Yes, but it has the effect of making way for other shows. Too many people - usually fans of the show that is closing - treat a closure as a permanent loss of jobs, but with new shows replacing the old ones not only does the overall number of acting jobs remain the same but also it provides opportunities for work for all the people who are involved in the setting up rather than the running of a show.


#279661 From Here To Eternity, Shaftesbury Theatre

Posted Matthew Winn on 03 October 2013 - 02:54 PM

View Postchess, on 03 October 2013 - 01:06 PM, said:

I agree. I have the feeling this is going to be great show, but previews are important for the creative team to change and test things. I have booked my ticket for dec. It will be in fine shape by then.

If productions would uphold their end of the preview bargain then so would audiences. That's how it was, even on the Internet.

It used to be that when you saw a preview you'd see a show that was as ready as it could be, subject to the condition that there are some things that can only be tried out in front of a live audience.

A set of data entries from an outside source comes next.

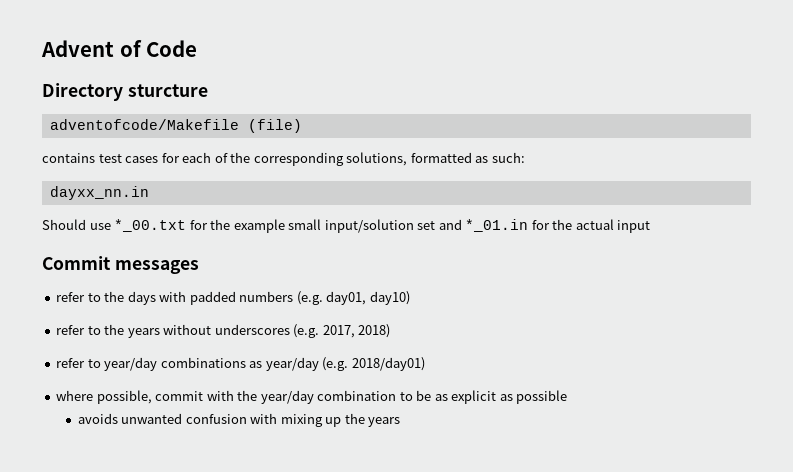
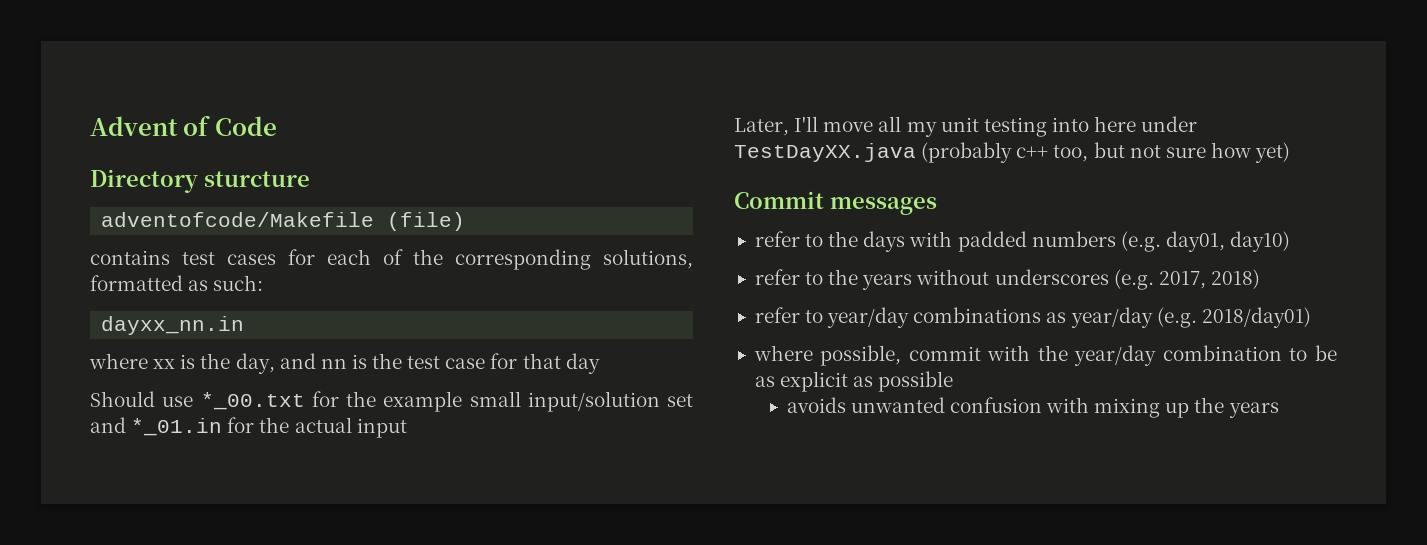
+ where xx is the day, and nn is the test case for that day
+ Later, I'll move all my unit testing into here under TestDayXX.java (probably c++ too, but not sure how yet)

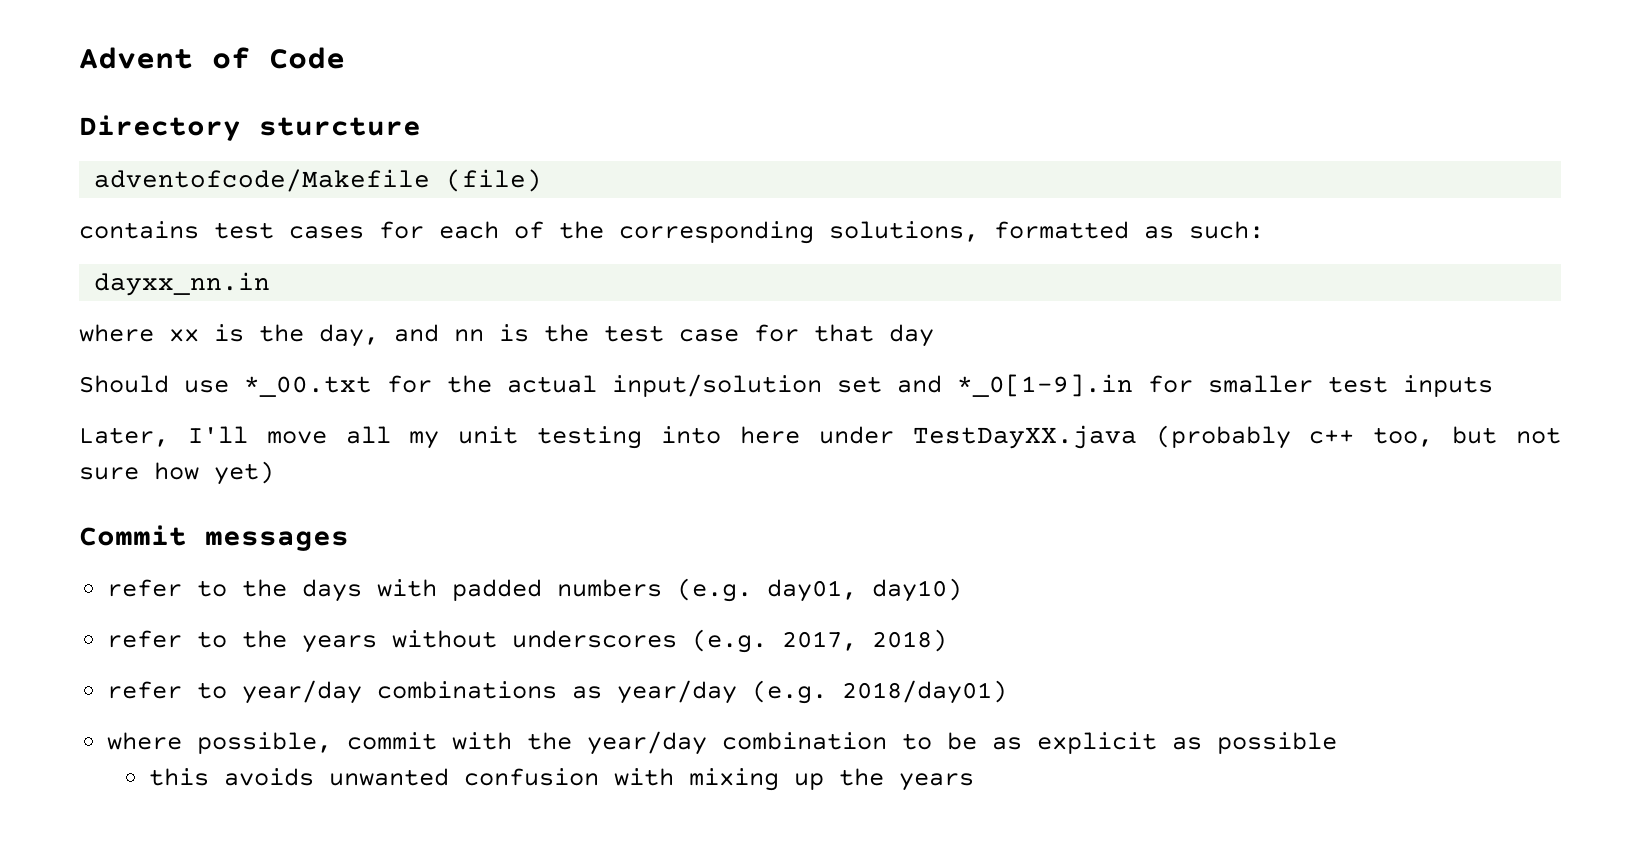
- Should use *_00.txt for the example small input/solution set and *_01.in for the actual input
+ Should use *_00.txt for the actual input/solution set and *_0[1-9].in for smaller test inputs
- avoids unwanted confusion with mixing up the years
+ this avoids unwanted confusion with mixing up the years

When you've been working on a show for months it's difficult to step back and see it as an outsider would see it, and often something that reads brilliantly on paper drags in performance. You can never be sure how the material will work until you do it for real, and you reward the audience for being your guinea pigs by offering them a substantial discount.

But these days preview audiences are not only paying full price, they're also getting a less finished show. Previews are being treated as rehearsals. The preview period is for polishing the script; it's not there to give the crew a couple of extra weeks to build the set and the cast a couple of extra weeks to learn their lines. Those things do not require an audience and they should be complete ready for the first preview, not press night. If audiences are charged full price to watch a technical then they're going to comment on it, and so they should.

If productions want the public to respect the preview period then they should treat it as a preview period rather than a chance to start raking in the money during rehearsals. I saw one show where I wasn't even informed it was a preview until one of the cast had to take several runs at a song and commented "That's what previews are for". No, that's what being sent the script weeks ago was for.